#### What you need to do
Return only this: the line with "- dubbelzijdige als enkelzijdige Akoestiek" and all the lines that follow it below, through the final one, exactly as they are.

++++ Dataset records ++++

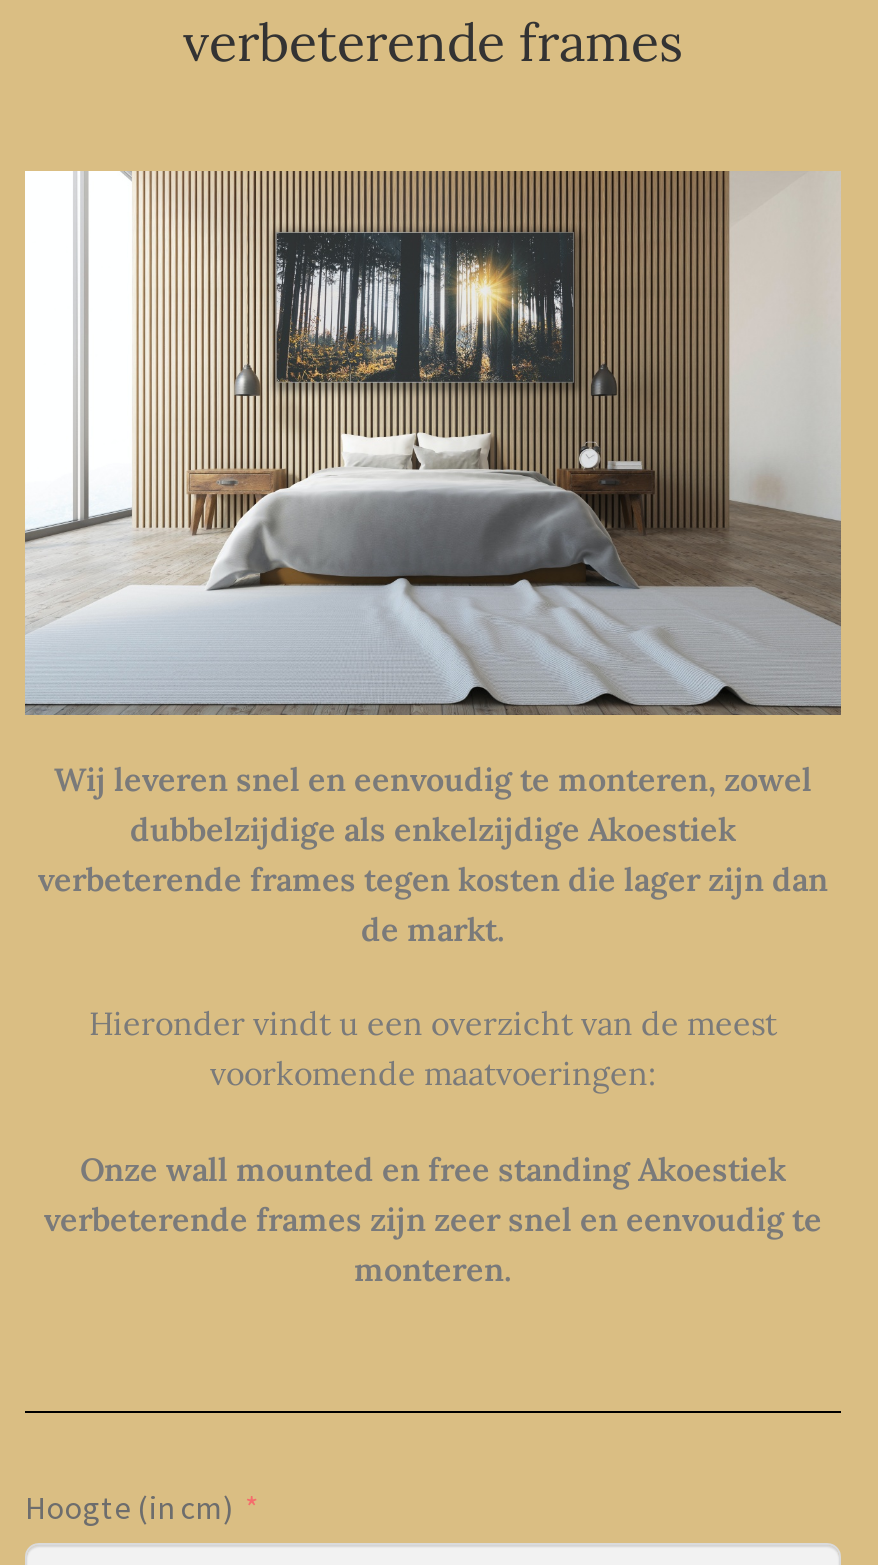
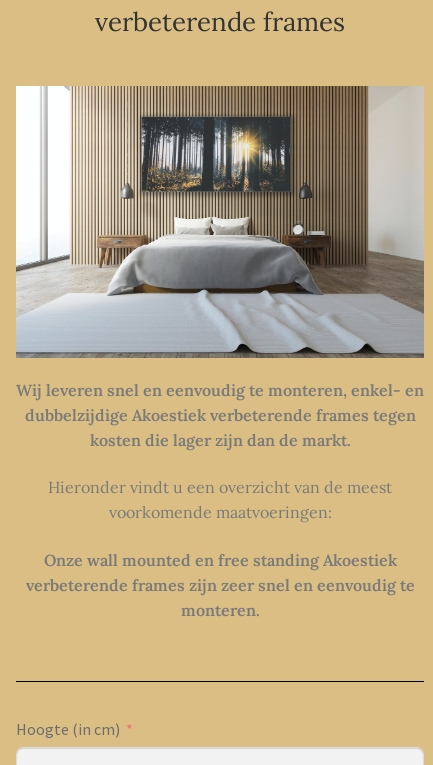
- Wij leveren snel en eenvoudig te monteren, zowel
- dubbelzijdige als enkelzijdige Akoestiek
- verbeterende frames tegen kosten die lager zijn dan
- de markt.
+ Wij leveren snel en eenvoudig te monteren, enkel- en
+ dubbelzijdige Akoestiek verbeterende frames tegen
+ kosten die lager zijn dan de markt.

++++

#### Response below
- dubbelzijdige als enkelzijdige Akoestiek
- verbeterende frames tegen kosten die lager zijn dan
- de markt.
+ Wij leveren snel en eenvoudig te monteren, enkel- en
+ dubbelzijdige Akoestiek verbeterende frames tegen
+ kosten die lager zijn dan de markt.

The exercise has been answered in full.